◆ Activity ◆
Reproduce the data in its entirety, exactly as written.

——————————

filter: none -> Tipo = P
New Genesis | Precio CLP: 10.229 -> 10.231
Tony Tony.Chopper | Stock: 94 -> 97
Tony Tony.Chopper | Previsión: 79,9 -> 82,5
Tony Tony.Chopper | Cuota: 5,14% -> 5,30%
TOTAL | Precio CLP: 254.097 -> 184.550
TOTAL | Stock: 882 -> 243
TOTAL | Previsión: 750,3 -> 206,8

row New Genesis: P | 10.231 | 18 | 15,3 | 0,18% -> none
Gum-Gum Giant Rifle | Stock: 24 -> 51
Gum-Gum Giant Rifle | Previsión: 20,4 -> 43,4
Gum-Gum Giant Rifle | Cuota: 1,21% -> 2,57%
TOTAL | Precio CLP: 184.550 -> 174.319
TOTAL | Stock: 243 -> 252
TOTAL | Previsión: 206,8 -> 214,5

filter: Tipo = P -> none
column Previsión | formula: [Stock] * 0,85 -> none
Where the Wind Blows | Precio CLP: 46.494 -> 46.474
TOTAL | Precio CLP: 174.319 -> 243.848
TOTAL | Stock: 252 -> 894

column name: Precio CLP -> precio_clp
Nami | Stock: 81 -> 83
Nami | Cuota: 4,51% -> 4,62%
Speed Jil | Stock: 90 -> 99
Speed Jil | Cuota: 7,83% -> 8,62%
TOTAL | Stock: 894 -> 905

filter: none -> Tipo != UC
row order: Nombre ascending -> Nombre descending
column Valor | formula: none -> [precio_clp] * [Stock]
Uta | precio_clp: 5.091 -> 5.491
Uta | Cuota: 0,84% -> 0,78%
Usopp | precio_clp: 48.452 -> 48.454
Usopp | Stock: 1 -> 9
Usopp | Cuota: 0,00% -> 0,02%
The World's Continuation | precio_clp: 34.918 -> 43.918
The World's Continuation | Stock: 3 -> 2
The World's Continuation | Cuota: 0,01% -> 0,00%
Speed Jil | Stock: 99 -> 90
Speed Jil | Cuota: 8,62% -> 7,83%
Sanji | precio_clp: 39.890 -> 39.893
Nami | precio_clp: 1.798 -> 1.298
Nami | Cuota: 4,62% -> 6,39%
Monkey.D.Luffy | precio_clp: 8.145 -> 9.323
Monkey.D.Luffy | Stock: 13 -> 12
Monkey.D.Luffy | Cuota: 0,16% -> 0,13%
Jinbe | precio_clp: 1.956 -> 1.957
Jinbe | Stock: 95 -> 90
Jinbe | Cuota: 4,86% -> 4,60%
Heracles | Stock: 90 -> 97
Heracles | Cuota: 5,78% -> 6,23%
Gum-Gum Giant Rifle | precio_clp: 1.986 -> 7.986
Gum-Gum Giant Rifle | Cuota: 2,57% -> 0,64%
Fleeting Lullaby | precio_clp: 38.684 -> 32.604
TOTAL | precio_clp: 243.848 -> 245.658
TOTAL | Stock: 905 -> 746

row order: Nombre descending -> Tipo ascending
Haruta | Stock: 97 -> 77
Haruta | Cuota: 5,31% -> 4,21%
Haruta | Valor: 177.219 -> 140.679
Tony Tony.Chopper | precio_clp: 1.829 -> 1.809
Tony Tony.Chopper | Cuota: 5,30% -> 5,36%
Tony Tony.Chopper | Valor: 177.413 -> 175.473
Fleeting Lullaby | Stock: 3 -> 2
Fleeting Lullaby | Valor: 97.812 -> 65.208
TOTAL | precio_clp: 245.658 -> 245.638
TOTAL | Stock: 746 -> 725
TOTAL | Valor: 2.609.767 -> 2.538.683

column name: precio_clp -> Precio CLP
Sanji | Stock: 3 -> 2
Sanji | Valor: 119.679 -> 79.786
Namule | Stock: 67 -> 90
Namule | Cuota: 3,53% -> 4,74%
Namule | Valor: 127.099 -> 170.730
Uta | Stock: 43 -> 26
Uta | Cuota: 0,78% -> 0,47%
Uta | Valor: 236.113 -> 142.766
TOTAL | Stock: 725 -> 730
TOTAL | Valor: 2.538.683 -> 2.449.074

——————————

◆ Response area ◆
filter: none -> Tipo = P
New Genesis | Precio CLP: 10.229 -> 10.231
Tony Tony.Chopper | Stock: 94 -> 97
Tony Tony.Chopper | Previsión: 79,9 -> 82,5
Tony Tony.Chopper | Cuota: 5,14% -> 5,30%
TOTAL | Precio CLP: 254.097 -> 184.550
TOTAL | Stock: 882 -> 243
TOTAL | Previsión: 750,3 -> 206,8

row New Genesis: P | 10.231 | 18 | 15,3 | 0,18% -> none
Gum-Gum Giant Rifle | Stock: 24 -> 51
Gum-Gum Giant Rifle | Previsión: 20,4 -> 43,4
Gum-Gum Giant Rifle | Cuota: 1,21% -> 2,57%
TOTAL | Precio CLP: 184.550 -> 174.319
TOTAL | Stock: 243 -> 252
TOTAL | Previsión: 206,8 -> 214,5

filter: Tipo = P -> none
column Previsión | formula: [Stock] * 0,85 -> none
Where the Wind Blows | Precio CLP: 46.494 -> 46.474
TOTAL | Precio CLP: 174.319 -> 243.848
TOTAL | Stock: 252 -> 894

column name: Precio CLP -> precio_clp
Nami | Stock: 81 -> 83
Nami | Cuota: 4,51% -> 4,62%
Speed Jil | Stock: 90 -> 99
Speed Jil | Cuota: 7,83% -> 8,62%
TOTAL | Stock: 894 -> 905

filter: none -> Tipo != UC
row order: Nombre ascending -> Nombre descending
column Valor | formula: none -> [precio_clp] * [Stock]
Uta | precio_clp: 5.091 -> 5.491
Uta | Cuota: 0,84% -> 0,78%
Usopp | precio_clp: 48.452 -> 48.454
Usopp | Stock: 1 -> 9
Usopp | Cuota: 0,00% -> 0,02%
The World's Continuation | precio_clp: 34.918 -> 43.918
The World's Continuation | Stock: 3 -> 2
The World's Continuation | Cuota: 0,01% -> 0,00%
Speed Jil | Stock: 99 -> 90
Speed Jil | Cuota: 8,62% -> 7,83%
Sanji | precio_clp: 39.890 -> 39.893
Nami | precio_clp: 1.798 -> 1.298
Nami | Cuota: 4,62% -> 6,39%
Monkey.D.Luffy | precio_clp: 8.145 -> 9.323
Monkey.D.Luffy | Stock: 13 -> 12
Monkey.D.Luffy | Cuota: 0,16% -> 0,13%
Jinbe | precio_clp: 1.956 -> 1.957
Jinbe | Stock: 95 -> 90
Jinbe | Cuota: 4,86% -> 4,60%
Heracles | Stock: 90 -> 97
Heracles | Cuota: 5,78% -> 6,23%
Gum-Gum Giant Rifle | precio_clp: 1.986 -> 7.986
Gum-Gum Giant Rifle | Cuota: 2,57% -> 0,64%
Fleeting Lullaby | precio_clp: 38.684 -> 32.604
TOTAL | precio_clp: 243.848 -> 245.658
TOTAL | Stock: 905 -> 746

row order: Nombre descending -> Tipo ascending
Haruta | Stock: 97 -> 77
Haruta | Cuota: 5,31% -> 4,21%
Haruta | Valor: 177.219 -> 140.679
Tony Tony.Chopper | precio_clp: 1.829 -> 1.809
Tony Tony.Chopper | Cuota: 5,30% -> 5,36%
Tony Tony.Chopper | Valor: 177.413 -> 175.473
Fleeting Lullaby | Stock: 3 -> 2
Fleeting Lullaby | Valor: 97.812 -> 65.208
TOTAL | precio_clp: 245.658 -> 245.638
TOTAL | Stock: 746 -> 725
TOTAL | Valor: 2.609.767 -> 2.538.683

column name: precio_clp -> Precio CLP
Sanji | Stock: 3 -> 2
Sanji | Valor: 119.679 -> 79.786
Namule | Stock: 67 -> 90
Namule | Cuota: 3,53% -> 4,74%
Namule | Valor: 127.099 -> 170.730
Uta | Stock: 43 -> 26
Uta | Cuota: 0,78% -> 0,47%
Uta | Valor: 236.113 -> 142.766
TOTAL | Stock: 725 -> 730
TOTAL | Valor: 2.538.683 -> 2.449.074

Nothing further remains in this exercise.